## Work to be completed
On every line of the listing, check for "page"; copy the lines that have it.

## Listed entries
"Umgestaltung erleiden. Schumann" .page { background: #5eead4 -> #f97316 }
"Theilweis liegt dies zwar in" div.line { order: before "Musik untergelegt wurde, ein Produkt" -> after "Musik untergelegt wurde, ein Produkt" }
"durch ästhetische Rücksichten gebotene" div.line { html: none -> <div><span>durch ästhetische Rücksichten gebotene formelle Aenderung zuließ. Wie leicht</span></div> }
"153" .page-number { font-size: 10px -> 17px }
---
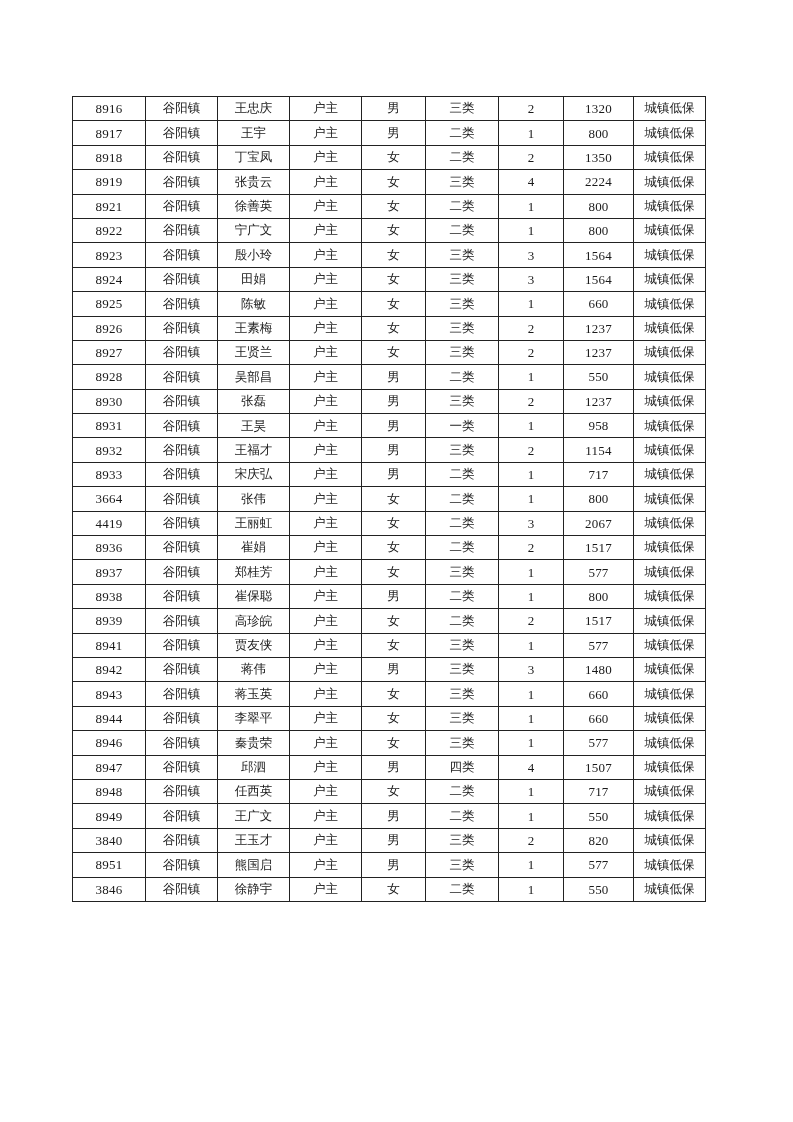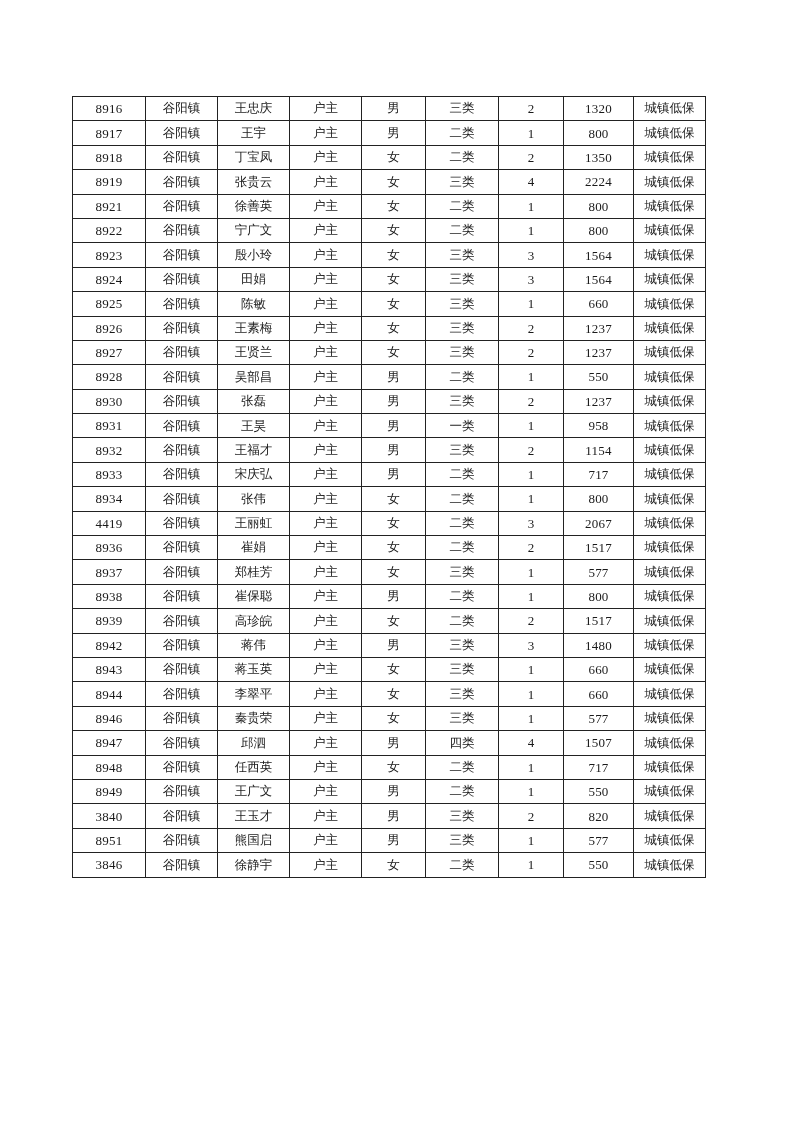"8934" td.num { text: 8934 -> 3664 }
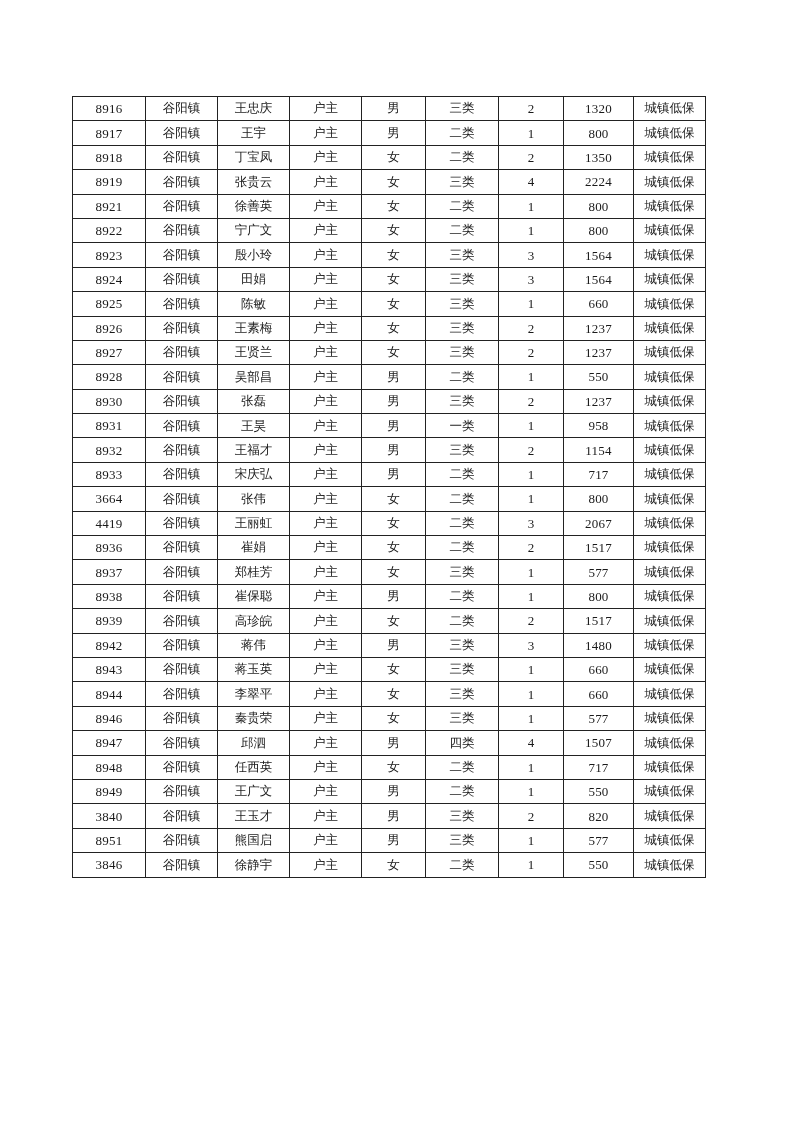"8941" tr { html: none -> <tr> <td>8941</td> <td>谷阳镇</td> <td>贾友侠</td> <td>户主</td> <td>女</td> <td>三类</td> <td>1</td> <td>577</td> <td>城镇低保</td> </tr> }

## Exercise response
"Umgestaltung erleiden. Schumann" .page { background: #5eead4 -> #f97316 }
"153" .page-number { font-size: 10px -> 17px }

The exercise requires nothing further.